When my arm grows tired and I’m sufficiently grossed out by the softness of what I’m now beating, I stop. I’m breathing heavy and I’m tired. I’m tired of a lot of things. I need to get upstairs, get my water and get home. I’ll clean myself up and watch a movie, something I haven’t done in a week. Not since Ryan rode the bike. I don’t know why I haven’t, but tonight for some reason I really desperately want to.

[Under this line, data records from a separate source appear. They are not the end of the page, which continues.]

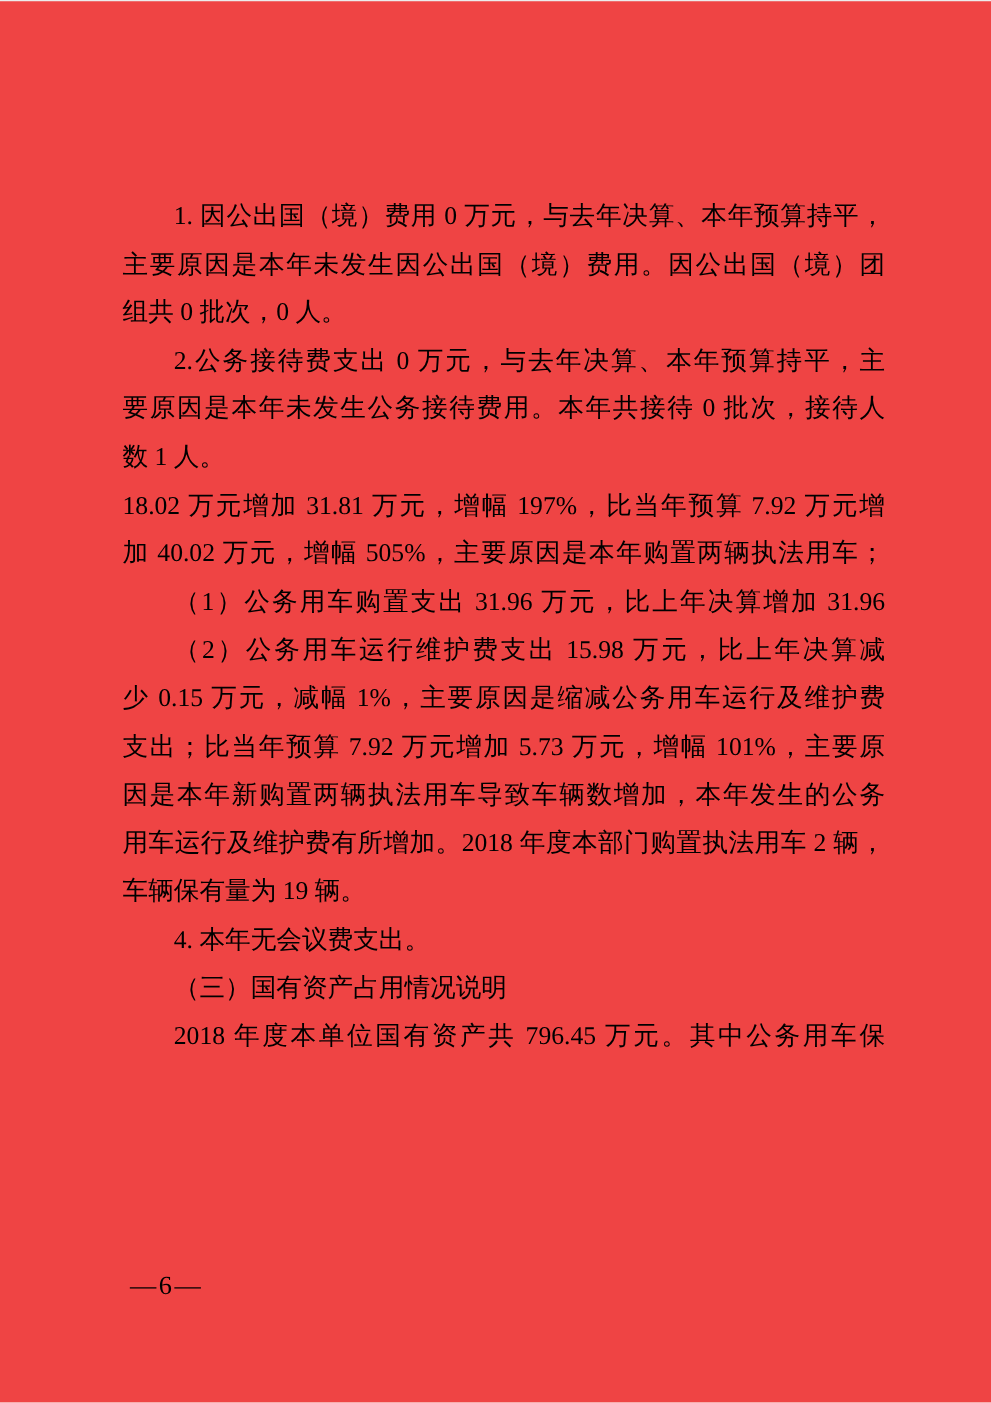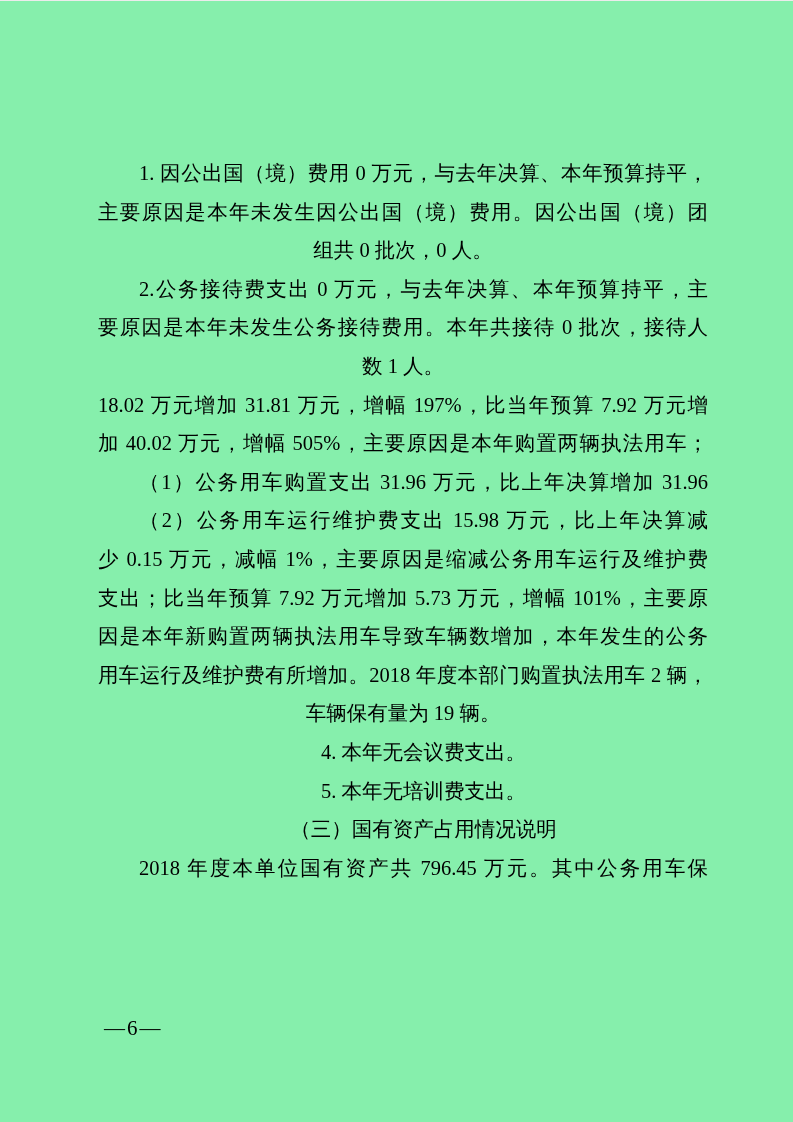--- a/index.html
+++ b/index.html
@@ -4,38 +4,38 @@
 <style>
   html, body {
     margin: 0;
     padding: 0;
     background: #ffffff;
   }
   .page {
     position: relative;
     width: 793px;
     height: 1122px;
-    background: #86efac;
+    background: #ef4444;
     color: #000000;
     font-family: "Liberation Serif", "DejaVu Serif", serif;
     overflow: hidden;
     border-top: 1px solid #ececec;
     box-sizing: border-box;
   }
   .content {
     position: absolute;
     left: 98px;
     top: 153px;
     width: 610px;
   }
   .line {
     font-size: 20.5px;
     line-height: 38.6px;
     min-height: 38.6px;
-    text-align: center;
+    text-align: left;
     word-break: keep-all;
   }
   .line.indent {
     text-indent: 2em;
   }
   .line.justify {
     text-align: justify;
     text-align-last: justify;
   }
   .footer {
@@ -61,18 +61,17 @@
       <div class="line justify">18.02 万元增加 31.81 万元，增幅 197%，比当年预算 7.92 万元增</div>
       <div class="line justify">加 40.02 万元，增幅 505%，主要原因是本年购置两辆执法用车；</div>
       <div class="line indent justify">（1）公务用车购置支出 31.96 万元，比上年决算增加 31.96</div>
       <div class="line indent justify">（2）公务用车运行维护费支出 15.98 万元，比上年决算减</div>
       <div class="line justify">少 0.15 万元，减幅 1%，主要原因是缩减公务用车运行及维护费</div>
       <div class="line justify">支出；比当年预算 7.92 万元增加 5.73 万元，增幅 101%，主要原</div>
       <div class="line justify">因是本年新购置两辆执法用车导致车辆数增加，本年发生的公务</div>
       <div class="line justify">用车运行及维护费有所增加。2018 年度本部门购置执法用车 2 辆，</div>
       <div class="line">车辆保有量为 19 辆。</div>
       <div class="line indent">4. 本年无会议费支出。</div>
-      <div class="line indent">5. 本年无培训费支出。</div>
       <div class="line indent">（三）国有资产占用情况说明</div>
       <div class="line indent justify">2018 年度本单位国有资产共 796.45 万元。其中公务用车保</div>
     </div>
   <div class="footer">—6—</div>
 </div>
 
 </body></html>

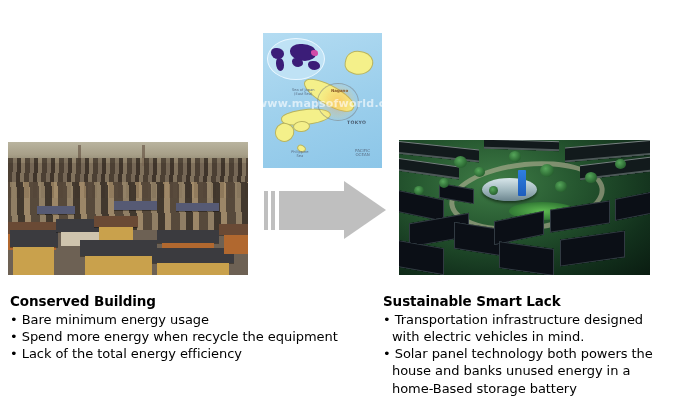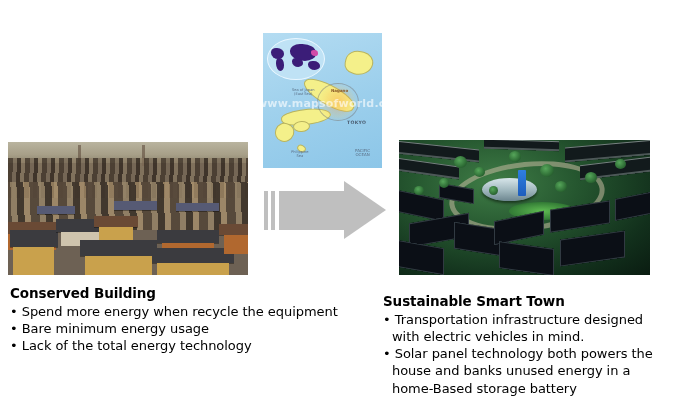--- a/index.html
+++ b/index.html
@@ -273,21 +273,21 @@
     left: 80px;
     top: 0;
     width: 0; height: 0;
     border-top: 29.5px solid transparent;
     border-bottom: 29.5px solid transparent;
     border-left: 42px solid #bfbfbf;
   }
 
   
   .caption { position: absolute; }
-  #caption-left  { left: 10px;  top: 285px; width: 350px; }
+  #caption-left  { left: 10px;  top: 293px; width: 350px; }
   #caption-right { left: 383px; top: 293px; width: 285px; }
   .caption h2 {
     margin: 0 0 1px 0;
     font-size: 13.5px;
     font-weight: bold;
     line-height: 1.25;
     letter-spacing: -0.1px;
   }
   .caption ul {
     margin: 0;
@@ -423,27 +423,27 @@
     <div class="tree" style="left:16%;top:28%;width:10px;height:10px;"></div>
     <div class="tree" style="left:36%;top:34%;width:9px;height:9px;"></div>
     <div class="tree" style="left:74%;top:24%;width:12px;height:11px;"></div>
     <div class="tree" style="left:86%;top:14%;width:11px;height:10px;"></div>
     <div class="tree" style="left:6%;top:34%;width:10px;height:9px;"></div>
   </div>
 
   <div class="caption" id="caption-left">
     <h2>Conserved Building</h2>
     <ul>
+      <li>Bare minimum energy usage</li>
       <li>Spend more energy when recycle the equipment</li>
-      <li>Bare minimum energy usage</li>
-      <li>Lack of the total energy technology</li>
+      <li>Lack of the total energy efficiency</li>
     </ul>
   </div>
 
   <div class="caption" id="caption-right">
-    <h2>Sustainable Smart Town</h2>
+    <h2>Sustainable Smart Lack</h2>
     <ul>
       <li>Transportation infrastructure designed with electric vehicles in mind.</li>
       <li>Solar panel technology both powers the house and banks unused energy in a home-Based storage battery</li>
     </ul>
   </div>
 
 </div>
 
 </body></html>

I take off at a sprint, ignoring the rest of the doors in the hallway. I don’t have enough time, patience or daylight to mind them all. It’s risky but not as risky as being out at night. This building is only six stories. I’m rounding the corner on the stairs heading up to the fifth floor, breathing deep and even, searching for my calm again, when I trip. I fly forward, my momentum thrusting me up the stairs and onto the fifth floor landing. I watch with horrified interest as my ASP, my greatest, most loyal friend, flies down the hall without me.
“Ah, hell.” I groan.
There’s another groan behind me and I scurry quickly up the last two stairs I’m still sprawled out over. When I spin around to look behind me I want to scream. It’s a crawler. A no leg having, teeth at your toes, scare the bejeezus out of me crawler. I hate these things. I hate them for the very situation that I’m in right now – they come out of nowhere. Taking a zombie down on purpose in order to end them the way I just did, that’s one thing. But Risen like this guy who slither across the earth at your feet like a snake, that’s messed up.